Task prompt
Report how many lines of the material contain the string "codes". Add nothing beyond the number.
• • • • •
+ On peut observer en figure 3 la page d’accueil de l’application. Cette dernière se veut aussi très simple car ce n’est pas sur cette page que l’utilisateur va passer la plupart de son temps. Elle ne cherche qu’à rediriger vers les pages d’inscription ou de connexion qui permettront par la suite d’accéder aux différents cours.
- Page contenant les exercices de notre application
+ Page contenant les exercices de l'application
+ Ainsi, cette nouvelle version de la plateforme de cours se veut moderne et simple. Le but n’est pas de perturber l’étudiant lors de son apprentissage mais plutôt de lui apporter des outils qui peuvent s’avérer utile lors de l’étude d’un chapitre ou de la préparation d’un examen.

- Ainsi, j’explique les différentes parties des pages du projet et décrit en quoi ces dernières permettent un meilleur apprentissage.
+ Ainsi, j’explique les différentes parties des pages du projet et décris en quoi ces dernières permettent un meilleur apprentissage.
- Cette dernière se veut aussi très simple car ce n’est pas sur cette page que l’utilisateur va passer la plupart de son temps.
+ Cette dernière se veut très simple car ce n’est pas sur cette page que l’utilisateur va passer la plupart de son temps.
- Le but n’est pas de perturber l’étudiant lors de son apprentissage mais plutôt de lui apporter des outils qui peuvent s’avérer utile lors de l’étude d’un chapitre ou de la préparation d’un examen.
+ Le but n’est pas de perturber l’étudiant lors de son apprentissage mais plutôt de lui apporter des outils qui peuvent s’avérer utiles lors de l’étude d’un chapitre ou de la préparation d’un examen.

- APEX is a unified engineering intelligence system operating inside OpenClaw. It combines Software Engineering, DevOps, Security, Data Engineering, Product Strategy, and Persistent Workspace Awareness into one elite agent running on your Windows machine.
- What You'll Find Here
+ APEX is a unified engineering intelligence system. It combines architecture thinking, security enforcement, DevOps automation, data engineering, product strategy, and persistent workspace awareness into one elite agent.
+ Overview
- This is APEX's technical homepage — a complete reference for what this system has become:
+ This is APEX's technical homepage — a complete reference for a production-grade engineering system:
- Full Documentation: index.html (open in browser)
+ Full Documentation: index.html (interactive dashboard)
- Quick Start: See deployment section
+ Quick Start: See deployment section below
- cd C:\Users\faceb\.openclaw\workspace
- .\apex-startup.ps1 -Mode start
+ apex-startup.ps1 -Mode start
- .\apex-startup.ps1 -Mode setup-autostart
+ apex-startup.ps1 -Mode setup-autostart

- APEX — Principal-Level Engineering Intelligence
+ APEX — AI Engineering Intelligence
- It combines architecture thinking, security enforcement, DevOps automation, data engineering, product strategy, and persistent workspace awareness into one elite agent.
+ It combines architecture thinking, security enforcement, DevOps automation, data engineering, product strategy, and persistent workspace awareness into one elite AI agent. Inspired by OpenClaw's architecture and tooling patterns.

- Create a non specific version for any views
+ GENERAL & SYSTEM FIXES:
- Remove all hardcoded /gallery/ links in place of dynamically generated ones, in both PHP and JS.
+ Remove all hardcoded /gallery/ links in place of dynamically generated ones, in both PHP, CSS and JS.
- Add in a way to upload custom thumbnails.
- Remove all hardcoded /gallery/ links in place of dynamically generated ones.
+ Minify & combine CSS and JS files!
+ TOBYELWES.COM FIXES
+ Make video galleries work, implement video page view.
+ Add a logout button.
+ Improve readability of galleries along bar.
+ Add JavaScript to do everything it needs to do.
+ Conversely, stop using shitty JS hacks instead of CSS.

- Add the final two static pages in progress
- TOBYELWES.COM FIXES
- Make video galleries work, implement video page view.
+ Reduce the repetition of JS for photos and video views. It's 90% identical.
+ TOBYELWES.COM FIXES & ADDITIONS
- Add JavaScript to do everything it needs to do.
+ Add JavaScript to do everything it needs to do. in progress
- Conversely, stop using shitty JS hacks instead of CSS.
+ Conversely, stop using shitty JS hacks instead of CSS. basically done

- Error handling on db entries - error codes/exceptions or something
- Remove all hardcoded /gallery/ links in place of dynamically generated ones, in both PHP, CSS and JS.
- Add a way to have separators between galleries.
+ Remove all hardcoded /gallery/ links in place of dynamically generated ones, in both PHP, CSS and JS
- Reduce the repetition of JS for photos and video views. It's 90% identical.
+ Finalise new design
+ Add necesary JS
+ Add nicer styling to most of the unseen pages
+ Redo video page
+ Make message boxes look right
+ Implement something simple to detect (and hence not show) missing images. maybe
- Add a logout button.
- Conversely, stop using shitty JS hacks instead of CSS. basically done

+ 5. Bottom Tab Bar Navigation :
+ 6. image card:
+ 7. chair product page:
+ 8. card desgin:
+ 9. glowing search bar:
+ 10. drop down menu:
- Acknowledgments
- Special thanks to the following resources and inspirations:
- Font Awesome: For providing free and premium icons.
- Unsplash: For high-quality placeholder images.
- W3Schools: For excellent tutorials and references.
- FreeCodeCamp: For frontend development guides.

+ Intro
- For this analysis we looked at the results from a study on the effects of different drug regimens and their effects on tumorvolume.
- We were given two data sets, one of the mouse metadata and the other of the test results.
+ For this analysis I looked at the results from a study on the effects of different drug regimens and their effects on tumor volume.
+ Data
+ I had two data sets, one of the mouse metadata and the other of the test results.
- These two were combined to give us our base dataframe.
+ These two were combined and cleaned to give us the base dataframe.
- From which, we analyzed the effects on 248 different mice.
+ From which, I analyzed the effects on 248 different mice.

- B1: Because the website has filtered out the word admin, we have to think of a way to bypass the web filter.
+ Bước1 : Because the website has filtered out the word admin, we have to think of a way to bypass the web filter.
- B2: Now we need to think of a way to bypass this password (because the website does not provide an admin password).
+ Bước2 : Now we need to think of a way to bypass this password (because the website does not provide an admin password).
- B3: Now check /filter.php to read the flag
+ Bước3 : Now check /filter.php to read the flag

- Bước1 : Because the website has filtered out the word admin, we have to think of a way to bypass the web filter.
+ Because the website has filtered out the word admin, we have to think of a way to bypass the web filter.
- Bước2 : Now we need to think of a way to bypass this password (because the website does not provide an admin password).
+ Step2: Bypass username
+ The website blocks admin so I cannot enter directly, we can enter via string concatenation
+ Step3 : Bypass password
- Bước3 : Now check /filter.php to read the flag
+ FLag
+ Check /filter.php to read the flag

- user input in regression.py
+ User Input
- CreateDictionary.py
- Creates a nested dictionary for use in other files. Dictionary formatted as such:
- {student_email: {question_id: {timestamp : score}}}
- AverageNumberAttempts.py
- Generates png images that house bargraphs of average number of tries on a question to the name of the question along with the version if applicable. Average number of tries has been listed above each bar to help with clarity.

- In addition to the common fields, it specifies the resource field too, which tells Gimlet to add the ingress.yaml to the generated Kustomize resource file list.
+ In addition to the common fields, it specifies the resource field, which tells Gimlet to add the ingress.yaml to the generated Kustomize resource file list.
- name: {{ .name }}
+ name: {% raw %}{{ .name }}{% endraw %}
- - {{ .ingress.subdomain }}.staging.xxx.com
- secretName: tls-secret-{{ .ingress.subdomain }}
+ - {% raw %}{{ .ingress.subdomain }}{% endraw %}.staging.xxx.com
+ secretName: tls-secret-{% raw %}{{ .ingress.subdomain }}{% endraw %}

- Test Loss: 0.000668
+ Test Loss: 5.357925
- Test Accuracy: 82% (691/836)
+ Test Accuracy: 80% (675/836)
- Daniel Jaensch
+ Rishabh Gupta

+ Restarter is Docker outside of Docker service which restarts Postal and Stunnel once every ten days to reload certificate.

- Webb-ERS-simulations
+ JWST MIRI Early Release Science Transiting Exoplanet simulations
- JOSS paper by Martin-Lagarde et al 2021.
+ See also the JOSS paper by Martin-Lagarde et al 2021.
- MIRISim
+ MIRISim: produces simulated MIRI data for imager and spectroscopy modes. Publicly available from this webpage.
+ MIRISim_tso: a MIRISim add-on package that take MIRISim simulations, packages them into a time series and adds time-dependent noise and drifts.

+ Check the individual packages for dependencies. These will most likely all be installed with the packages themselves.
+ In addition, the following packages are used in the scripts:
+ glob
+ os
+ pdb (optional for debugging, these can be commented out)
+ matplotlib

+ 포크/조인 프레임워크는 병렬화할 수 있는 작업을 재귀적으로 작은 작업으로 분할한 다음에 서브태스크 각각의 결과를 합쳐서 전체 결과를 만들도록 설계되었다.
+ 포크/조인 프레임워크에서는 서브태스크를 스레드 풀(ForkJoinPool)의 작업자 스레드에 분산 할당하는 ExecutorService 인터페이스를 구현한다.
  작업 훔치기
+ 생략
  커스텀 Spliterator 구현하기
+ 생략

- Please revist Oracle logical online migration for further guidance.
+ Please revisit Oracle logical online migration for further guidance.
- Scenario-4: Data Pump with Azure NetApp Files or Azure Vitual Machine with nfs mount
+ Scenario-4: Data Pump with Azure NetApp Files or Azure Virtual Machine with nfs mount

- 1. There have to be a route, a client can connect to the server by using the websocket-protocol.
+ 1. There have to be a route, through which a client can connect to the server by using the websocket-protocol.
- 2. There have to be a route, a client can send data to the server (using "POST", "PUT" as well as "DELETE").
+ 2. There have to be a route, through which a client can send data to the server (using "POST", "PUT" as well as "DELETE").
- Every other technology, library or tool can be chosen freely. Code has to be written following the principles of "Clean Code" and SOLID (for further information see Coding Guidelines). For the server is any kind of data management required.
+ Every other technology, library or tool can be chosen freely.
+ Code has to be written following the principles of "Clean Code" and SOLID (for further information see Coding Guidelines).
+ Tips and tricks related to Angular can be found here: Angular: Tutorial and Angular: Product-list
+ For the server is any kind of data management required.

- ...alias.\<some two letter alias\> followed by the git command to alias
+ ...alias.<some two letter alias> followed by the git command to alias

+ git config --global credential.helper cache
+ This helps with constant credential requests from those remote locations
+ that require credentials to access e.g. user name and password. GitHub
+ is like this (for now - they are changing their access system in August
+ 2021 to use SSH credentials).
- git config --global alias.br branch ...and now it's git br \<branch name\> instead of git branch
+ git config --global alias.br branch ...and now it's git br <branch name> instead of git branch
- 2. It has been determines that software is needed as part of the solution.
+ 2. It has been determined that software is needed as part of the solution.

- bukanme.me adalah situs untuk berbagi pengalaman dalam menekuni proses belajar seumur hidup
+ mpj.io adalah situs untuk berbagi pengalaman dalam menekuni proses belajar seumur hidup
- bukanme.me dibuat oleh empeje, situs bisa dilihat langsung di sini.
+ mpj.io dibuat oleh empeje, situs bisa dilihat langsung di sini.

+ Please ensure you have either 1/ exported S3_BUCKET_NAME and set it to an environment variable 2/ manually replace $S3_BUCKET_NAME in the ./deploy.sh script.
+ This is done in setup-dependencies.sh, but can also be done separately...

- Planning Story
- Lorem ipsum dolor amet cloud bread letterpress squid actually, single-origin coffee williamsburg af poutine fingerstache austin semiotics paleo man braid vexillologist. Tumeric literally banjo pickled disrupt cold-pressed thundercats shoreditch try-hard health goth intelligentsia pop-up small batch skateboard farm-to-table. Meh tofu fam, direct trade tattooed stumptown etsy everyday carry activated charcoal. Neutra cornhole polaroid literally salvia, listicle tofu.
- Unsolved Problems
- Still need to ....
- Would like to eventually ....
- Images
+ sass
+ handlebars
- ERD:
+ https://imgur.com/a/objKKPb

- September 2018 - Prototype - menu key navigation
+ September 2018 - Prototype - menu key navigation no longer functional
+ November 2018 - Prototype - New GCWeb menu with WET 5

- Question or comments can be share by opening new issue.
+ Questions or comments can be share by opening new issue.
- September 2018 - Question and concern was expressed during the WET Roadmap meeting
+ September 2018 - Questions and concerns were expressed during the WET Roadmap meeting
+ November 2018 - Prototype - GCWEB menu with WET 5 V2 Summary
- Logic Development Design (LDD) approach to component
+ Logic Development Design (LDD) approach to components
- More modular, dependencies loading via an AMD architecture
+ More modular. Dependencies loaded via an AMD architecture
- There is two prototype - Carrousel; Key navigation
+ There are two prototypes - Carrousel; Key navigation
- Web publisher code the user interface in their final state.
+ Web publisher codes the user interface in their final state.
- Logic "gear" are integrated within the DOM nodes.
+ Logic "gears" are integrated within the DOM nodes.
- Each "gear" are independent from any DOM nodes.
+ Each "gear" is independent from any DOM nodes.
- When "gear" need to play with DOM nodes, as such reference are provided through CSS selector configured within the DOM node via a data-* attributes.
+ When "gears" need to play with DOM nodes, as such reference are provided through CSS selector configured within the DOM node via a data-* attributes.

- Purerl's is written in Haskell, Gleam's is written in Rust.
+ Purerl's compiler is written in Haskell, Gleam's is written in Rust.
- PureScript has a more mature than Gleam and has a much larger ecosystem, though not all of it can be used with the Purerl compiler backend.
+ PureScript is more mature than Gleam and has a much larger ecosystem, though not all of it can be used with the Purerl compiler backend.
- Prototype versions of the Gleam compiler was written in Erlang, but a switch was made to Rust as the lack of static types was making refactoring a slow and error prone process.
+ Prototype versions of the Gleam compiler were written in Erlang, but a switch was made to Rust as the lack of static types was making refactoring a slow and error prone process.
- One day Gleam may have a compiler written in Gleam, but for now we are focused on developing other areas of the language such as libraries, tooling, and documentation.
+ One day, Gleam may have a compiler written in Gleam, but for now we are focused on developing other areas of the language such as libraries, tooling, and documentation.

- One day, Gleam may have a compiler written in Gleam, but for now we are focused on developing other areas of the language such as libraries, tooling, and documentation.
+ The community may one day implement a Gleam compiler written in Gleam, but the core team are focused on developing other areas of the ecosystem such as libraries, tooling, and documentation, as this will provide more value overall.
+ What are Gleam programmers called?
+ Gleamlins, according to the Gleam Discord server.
• • • • •
The completed task
2